The announcement from the MHSA stating that all of the remaining games in the eight state tournaments had been cancelled hit like a freight locomotive on a chicken coop. There would not be a championship game; instead, the semifinal winners would be declared co-champions.

Then they sent everyone home. Or at least back to their hotel room.

The players that were still there reacted like they had been cheated out of a dream - especially the graduating seniors. Several cried on the shoulders of their coaches and teammates. Others dropped to their knees in disbelief, pounding on the playing surface with clenched fists, screaming "NO! NO! NO!" - peppered with adjectives that are not fit to be printed for obvious reasons.

Others just sat right where they were standing, whether they had a chair or not - in stunned silence.

At that point, the games of that night were secondary.
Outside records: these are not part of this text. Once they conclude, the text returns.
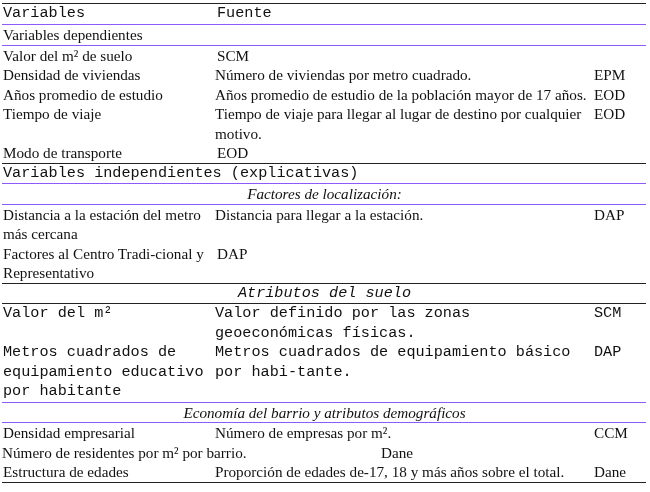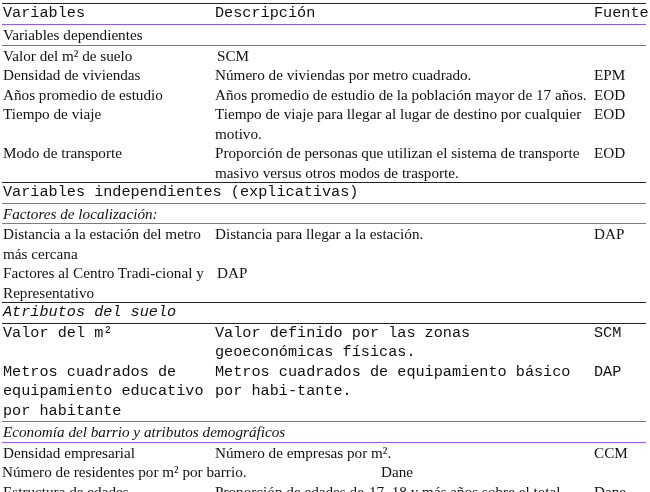--- a/index.html
+++ b/index.html
@@ -6,31 +6,30 @@
   body { width: 650px; height: 492px; overflow: hidden; position: relative;
          font-family: "Liberation Serif", "DejaVu Serif", serif; color: #111; font-size: 15.2px; }
   .tbl { position: absolute; left: 2px; top: 3px; width: 644px; }
   .row { display: flex; position: relative; line-height: 19.5px; }
   .c1 { width: 213px; padding-left: 1px; box-sizing: border-box; }
   .c2 { width: 377px; }
   .c3 { width: 54px; padding-left: 2px; box-sizing: border-box; }
   .rule { border-top: 1.4px solid #222; font-family: Liberation Mono, monospace; }
   .rule-thin { border-top: 1px solid #8b5cf6; }
   .section { padding-left: 1px; }
-  .it { font-style: italic; }
+  .it { font-style: italic; justify-content: center; }
   .hdr { height: 20px; }
 </style>
 </head>
 <body>
 
 <div class="tbl">
 
   <div class="row rule hdr">
     <div class="c1">Variables</div>
-    <div class="c2">Descripción</div>
     <div class="c3">Fuente</div>
   </div>
 
   <div class="row rule-thin section">
     <div>Variables dependientes</div>
   </div>
 
   <div class="rule-thin">
     <div class="row">
       <div class="c1">Valor del m² de suelo</div>
@@ -46,21 +45,20 @@
       <div class="c2">Años promedio de estudio de la población mayor de 17 años.</div>
       <div class="c3">EOD</div>
     </div>
     <div class="row">
       <div class="c1">Tiempo de viaje</div>
       <div class="c2">Tiempo de viaje para llegar al lugar de destino por cualquier motivo.</div>
       <div class="c3">EOD</div>
     </div>
     <div class="row">
       <div class="c1">Modo de transporte</div>
-      <div class="c2">Proporción de personas que utilizan el sistema de transporte masivo versus otros modos de trasporte.</div>
       <div class="c3">EOD</div>
     </div>
   </div>
 
   <div class="row rule section">
     <div>Variables independientes (explicativas)</div>
   </div>
 
   <div class="row rule-thin section it">
     <div>Factores de localización:</div>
I went back to my hotel room and wrote my story. I didn't know whether to laugh, cry, or go horseback, although I had already shed plenty of tears for these kids.
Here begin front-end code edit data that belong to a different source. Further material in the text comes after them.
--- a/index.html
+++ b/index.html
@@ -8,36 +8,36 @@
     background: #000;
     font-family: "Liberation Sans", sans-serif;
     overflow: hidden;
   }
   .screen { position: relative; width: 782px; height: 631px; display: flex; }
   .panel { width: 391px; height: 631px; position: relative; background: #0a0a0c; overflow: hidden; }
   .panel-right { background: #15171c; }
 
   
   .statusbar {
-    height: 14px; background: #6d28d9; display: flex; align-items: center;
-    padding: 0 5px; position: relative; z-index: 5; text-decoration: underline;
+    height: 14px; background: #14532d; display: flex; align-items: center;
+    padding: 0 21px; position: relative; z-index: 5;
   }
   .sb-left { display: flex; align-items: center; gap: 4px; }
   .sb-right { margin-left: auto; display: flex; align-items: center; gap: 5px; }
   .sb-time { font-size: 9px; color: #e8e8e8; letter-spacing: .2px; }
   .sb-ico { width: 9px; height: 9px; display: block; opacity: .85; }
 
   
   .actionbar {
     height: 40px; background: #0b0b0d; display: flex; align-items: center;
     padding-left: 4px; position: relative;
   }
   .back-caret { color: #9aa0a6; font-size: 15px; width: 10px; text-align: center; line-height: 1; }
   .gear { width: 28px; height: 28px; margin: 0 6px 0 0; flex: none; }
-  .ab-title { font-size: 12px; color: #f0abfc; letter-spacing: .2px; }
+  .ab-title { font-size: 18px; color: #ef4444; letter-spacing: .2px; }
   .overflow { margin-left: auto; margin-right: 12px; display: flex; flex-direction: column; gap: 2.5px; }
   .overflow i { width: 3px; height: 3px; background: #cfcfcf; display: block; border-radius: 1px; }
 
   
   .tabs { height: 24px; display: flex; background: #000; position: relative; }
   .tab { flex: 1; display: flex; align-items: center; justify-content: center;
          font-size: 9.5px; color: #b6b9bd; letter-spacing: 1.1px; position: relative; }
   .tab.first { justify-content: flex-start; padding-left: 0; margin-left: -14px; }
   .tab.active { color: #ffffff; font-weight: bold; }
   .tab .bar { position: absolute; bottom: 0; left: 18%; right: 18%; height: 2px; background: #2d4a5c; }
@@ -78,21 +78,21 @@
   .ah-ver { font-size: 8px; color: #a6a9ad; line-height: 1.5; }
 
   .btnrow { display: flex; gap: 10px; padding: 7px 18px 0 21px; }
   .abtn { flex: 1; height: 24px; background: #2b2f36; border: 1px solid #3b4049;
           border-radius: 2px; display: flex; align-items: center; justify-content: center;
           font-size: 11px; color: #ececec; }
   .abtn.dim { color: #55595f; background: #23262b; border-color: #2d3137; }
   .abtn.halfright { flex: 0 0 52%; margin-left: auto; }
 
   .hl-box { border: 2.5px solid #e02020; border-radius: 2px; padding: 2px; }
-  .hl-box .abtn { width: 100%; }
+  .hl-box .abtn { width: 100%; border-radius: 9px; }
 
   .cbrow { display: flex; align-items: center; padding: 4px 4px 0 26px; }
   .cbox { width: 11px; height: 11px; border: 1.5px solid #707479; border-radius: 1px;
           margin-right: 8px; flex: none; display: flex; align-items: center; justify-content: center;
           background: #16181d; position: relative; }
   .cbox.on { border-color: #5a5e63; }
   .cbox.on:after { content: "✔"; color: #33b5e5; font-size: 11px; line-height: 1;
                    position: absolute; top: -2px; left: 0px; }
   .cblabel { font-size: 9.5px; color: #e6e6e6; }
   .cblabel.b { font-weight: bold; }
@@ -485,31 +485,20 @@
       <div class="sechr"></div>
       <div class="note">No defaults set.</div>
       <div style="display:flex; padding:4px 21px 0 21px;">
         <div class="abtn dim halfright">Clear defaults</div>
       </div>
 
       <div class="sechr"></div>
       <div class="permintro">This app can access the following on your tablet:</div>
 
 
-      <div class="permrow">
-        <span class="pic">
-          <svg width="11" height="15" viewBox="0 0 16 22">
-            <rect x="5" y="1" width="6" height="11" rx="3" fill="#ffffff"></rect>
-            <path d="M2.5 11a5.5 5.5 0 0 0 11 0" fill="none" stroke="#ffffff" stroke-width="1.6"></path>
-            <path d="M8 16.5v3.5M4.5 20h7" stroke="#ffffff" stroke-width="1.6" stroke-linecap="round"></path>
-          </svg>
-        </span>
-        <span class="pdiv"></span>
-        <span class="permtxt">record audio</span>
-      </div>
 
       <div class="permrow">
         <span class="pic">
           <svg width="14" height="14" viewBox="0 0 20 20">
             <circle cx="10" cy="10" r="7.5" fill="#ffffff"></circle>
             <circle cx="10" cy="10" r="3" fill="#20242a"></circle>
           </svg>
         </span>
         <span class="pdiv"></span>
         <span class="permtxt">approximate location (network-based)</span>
I noted toward the end of my story that I had felt like I had just written an obituary. Two years after the fact, I still do.

I finished my story, posted it online and sent it to print - that was back when we were still printing the paper at 205 River Drive South - and said, "To hell with it," and loaded up the car to drive the 187 miles back to Great Falls. This was at about half past midnight.

I couldn't get a cup of coffee until I got to Townsend. By that time - not quite 1:30 a.m. (but still oh-dark-thirty) - it had started spitting snow.

By the time I reached Winston, it was a whiteout. I just took another sip of coffee, lit a cigar, and kept going. It had let up a bit in Helena, and I was thinking the drive up I-15 would be quick and uneventful.

No. It was a full-blown, USDA-approved blizzard, zero visibility or less, from Lincoln Road to two miles south of Cascade.

It was complete with whiteouts, trucks driving slower than I was (and I was keeping it at 30 MPH or less ... usually less), and deer that didn't have the sense that God gave a kumquat.

They probably felt the same toward me, but I digress.

I finally made it to my front door at about 6 a.m. - still oh-dark-thirty - and was greeted by my wife. She, of course, questioned my sanity for making such a drive.

Yes, I caught hell from various other sports scribes in the state (without mentioning any names), except for my boss at the time, Scott Mansch. But, in retrospect, if I had it to do all over again, I would have done it the exact same way.

After all, I was writing an obituary.